Change detection data:
┄┄┄┄┄┄┄┄┄┄┄┄┄┄┄┄┄┄┄┄

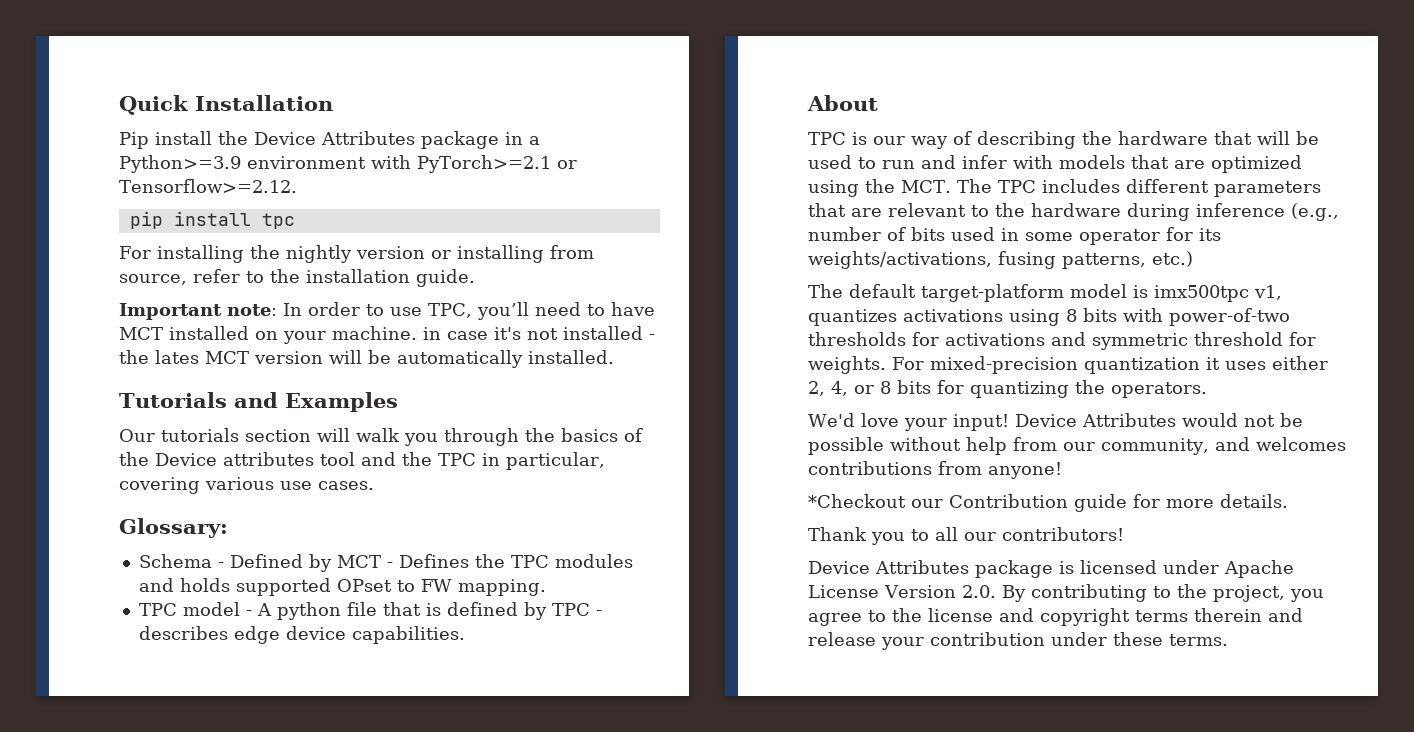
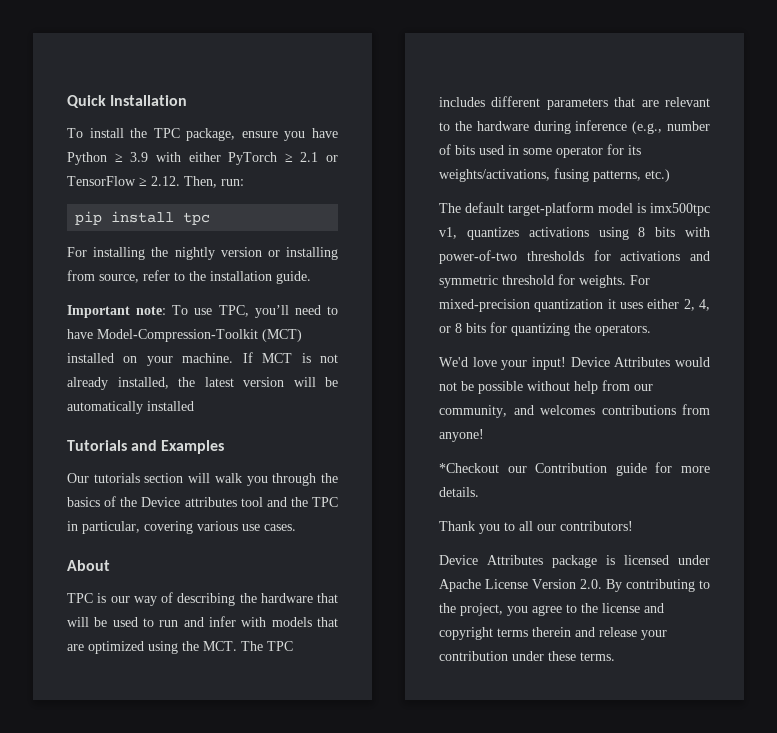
- Pip install the Device Attributes package in a Python>=3.9 environment with PyTorch>=2.1 or Tensorflow>=2.12.
+ To install the TPC package, ensure you have Python ≥ 3.9 with either PyTorch ≥ 2.1 or TensorFlow ≥ 2.12. Then, run:
- Important note: In order to use TPC, you’ll need to have MCT installed on your machine. in case it's not installed - the lates MCT version will be automatically installed.
+ Important note: To use TPC, you’ll need to have Model-Compression-Toolkit (MCT) installed on your machine. If MCT is not already installed, the latest version will be automatically installed
- Glossary:
- Schema - Defined by MCT - Defines the TPC modules and holds supported OPset to FW mapping.
- TPC model - A python file that is defined by TPC - describes edge device capabilities.

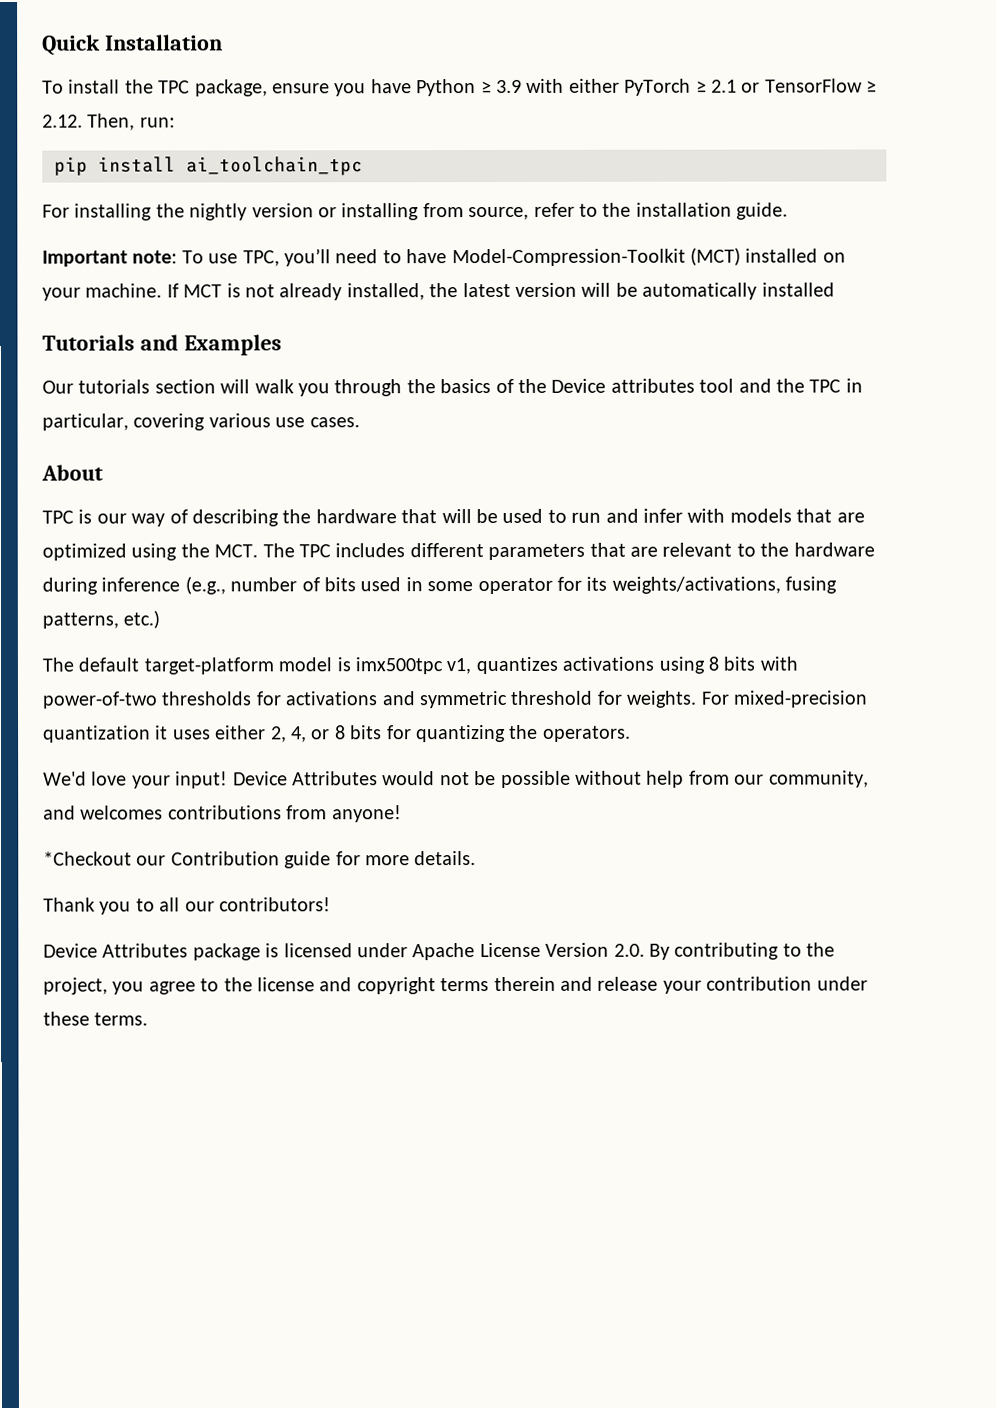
- pip install tpc
+ pip install ai_toolchain_tpc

┄┄┄┄┄┄┄┄┄┄┄┄┄┄┄┄┄┄┄┄

» **Assignment**: Find the lines above that contain "installed" and give their count, with nothing added.

» **Result of this task**: 2